Wages: neutralisation of the negative effects resulting from parental, adoption and maternity leaves on wage increases. For example, during the leave, workers continue to benefit from general wage increases. Moreover, if a worker did not benefit from a wage increase for three years before they used a maternity or adoption leave, they will automatically receive a wage increase after the leave.
Conciliation of work and family life: special benefits in order to finance child care services and the setting up of a support service in order to help parents find childcare services.
Awareness-raising actions based on different tools: special tools, such as an intranet website and an internal communication campaign.
The agreement also plans different processes to monitor the implementation of the measures planned. The agreement first creates a new delegation to investigate equality of treatment. This delegation was requested by trade unions, and will analyse claims from workers considering themselves to be victims of discrimination, such as gender discrimination. A very detailed procedure is planned, involving both management and workers’ representatives. Moreover, the implementation of the collective agreement is monitored both by the works council and a specific steering committee. This committee gathers representatives of the different trade unions and representatives of the management. It will meet once a year, beginning in 2006. The committee will analyse statistical data, in accordance with the measures planned by the agreement
The agreement concluded in 2005 is clearly a part of an overall policy.

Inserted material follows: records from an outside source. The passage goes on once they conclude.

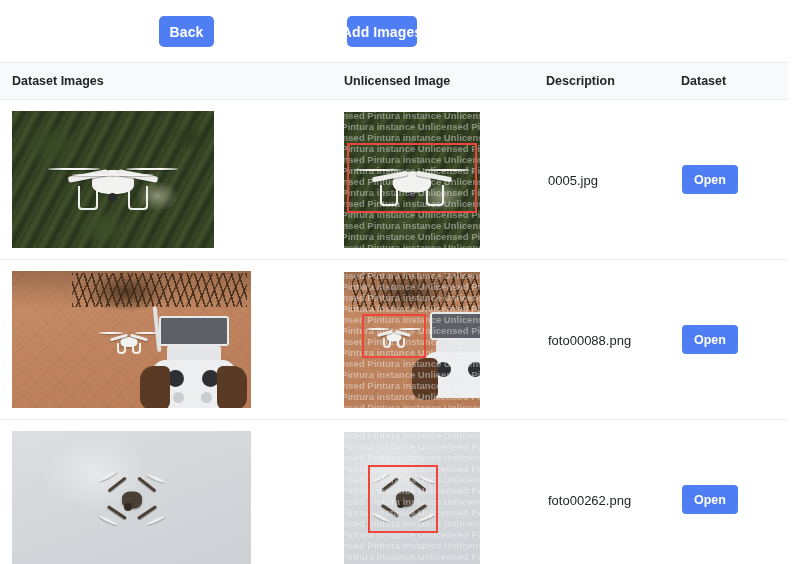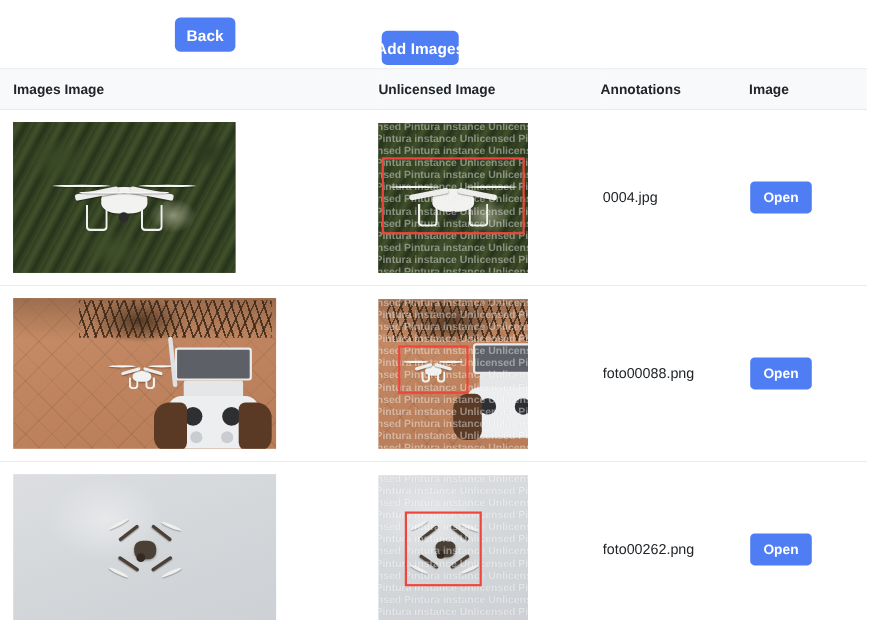"Add Images" #btn-add { top: 28px -> 16px }
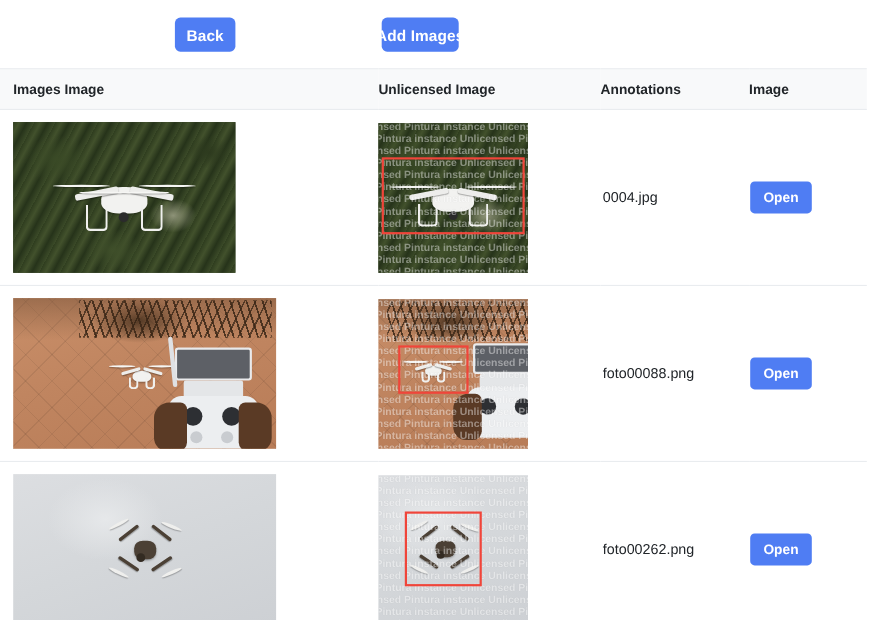"Images Image" th.col-dataset { text: Images Image -> Dataset Images }
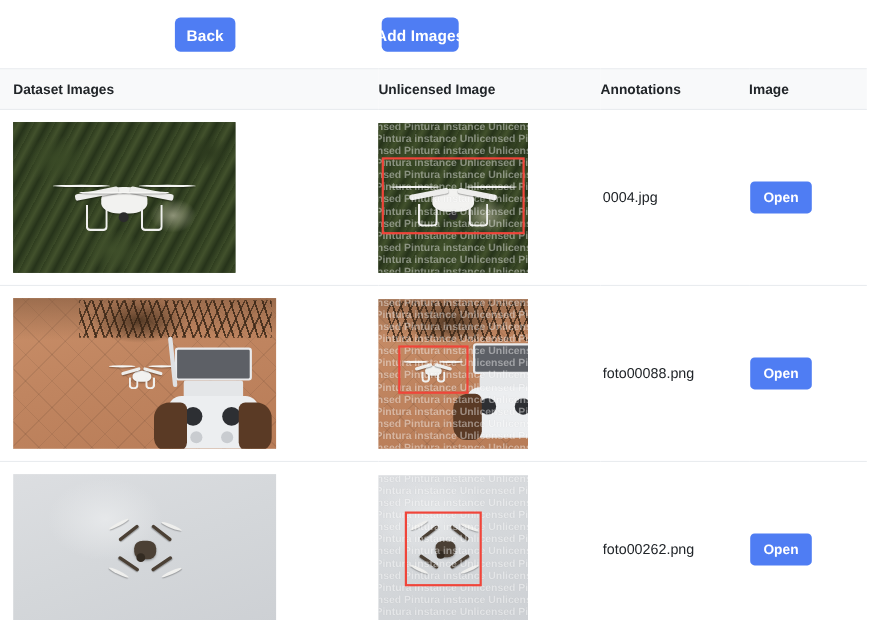"Annotations" th.col-desc { text: Annotations -> Description }
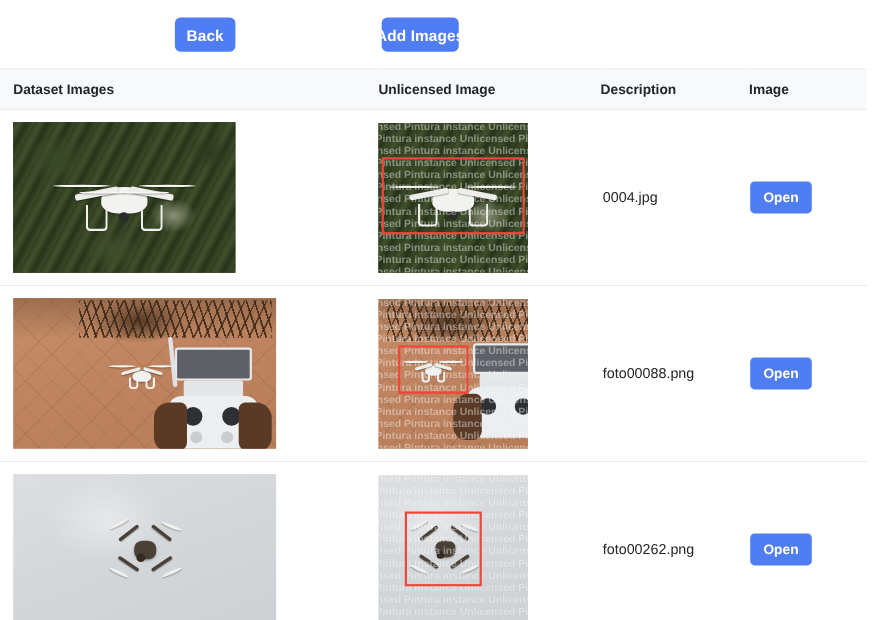"Image" th.col-action { text: Image -> Dataset }
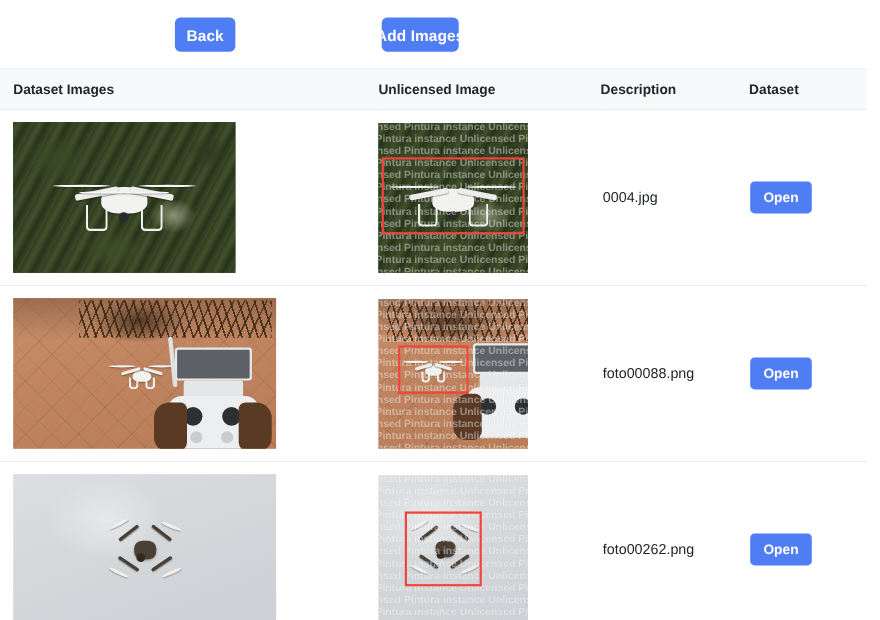"0004.jpg" span.desc-text { text: 0004.jpg -> 0005.jpg }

Société Générale has implemented different measures aimed at ensuring equal opportunities between men and women for several years (recruitment, benefits or leave focused on reconciliation between work and private life). The innovative aspect of the agreement is that it plans quantitative objectives on significant issues, such as an increase in the number of female managers. All the measures planned will produce statistical data, thus it will be much easier to monitor implementation, especially through the steering committee. The first meeting of this committee was held at the beginning of June 2006. Some of the measures planned anticipated the evolution of French regulations on this issue (for example, a law of 23 March 2006 related to equal pay between men and women). This policy is supported by the chairman of Société Générale. Another significant aspect is that the planned policy deals with the whole topic of equality between men and women.
The involvement of all the participants within the company, and especially within each sector of activity, is considered a key element of success. The main task for the company is to implement the agreement in all units. Awareness-raising actions and trade unions are essential from that point of view.
The follow-up of the measures is also very important. Cooperation between management and trade unions will be improved as the measures are planned by collective agreement. The motivation of management, including the desire to make the company more attractive on the labour market, is a critical element.
Exemplary and contextual factors
It appears that Société Générale’s collective agreement is more ambitious than those concluded by competitors, because this agreement plans quantitative objectives, and not only general principles. In addition, the policy analysed is part of a general policy focused on diversity within the group. In addition, being assessed by several social rating agencies is a strong incentive to proceed.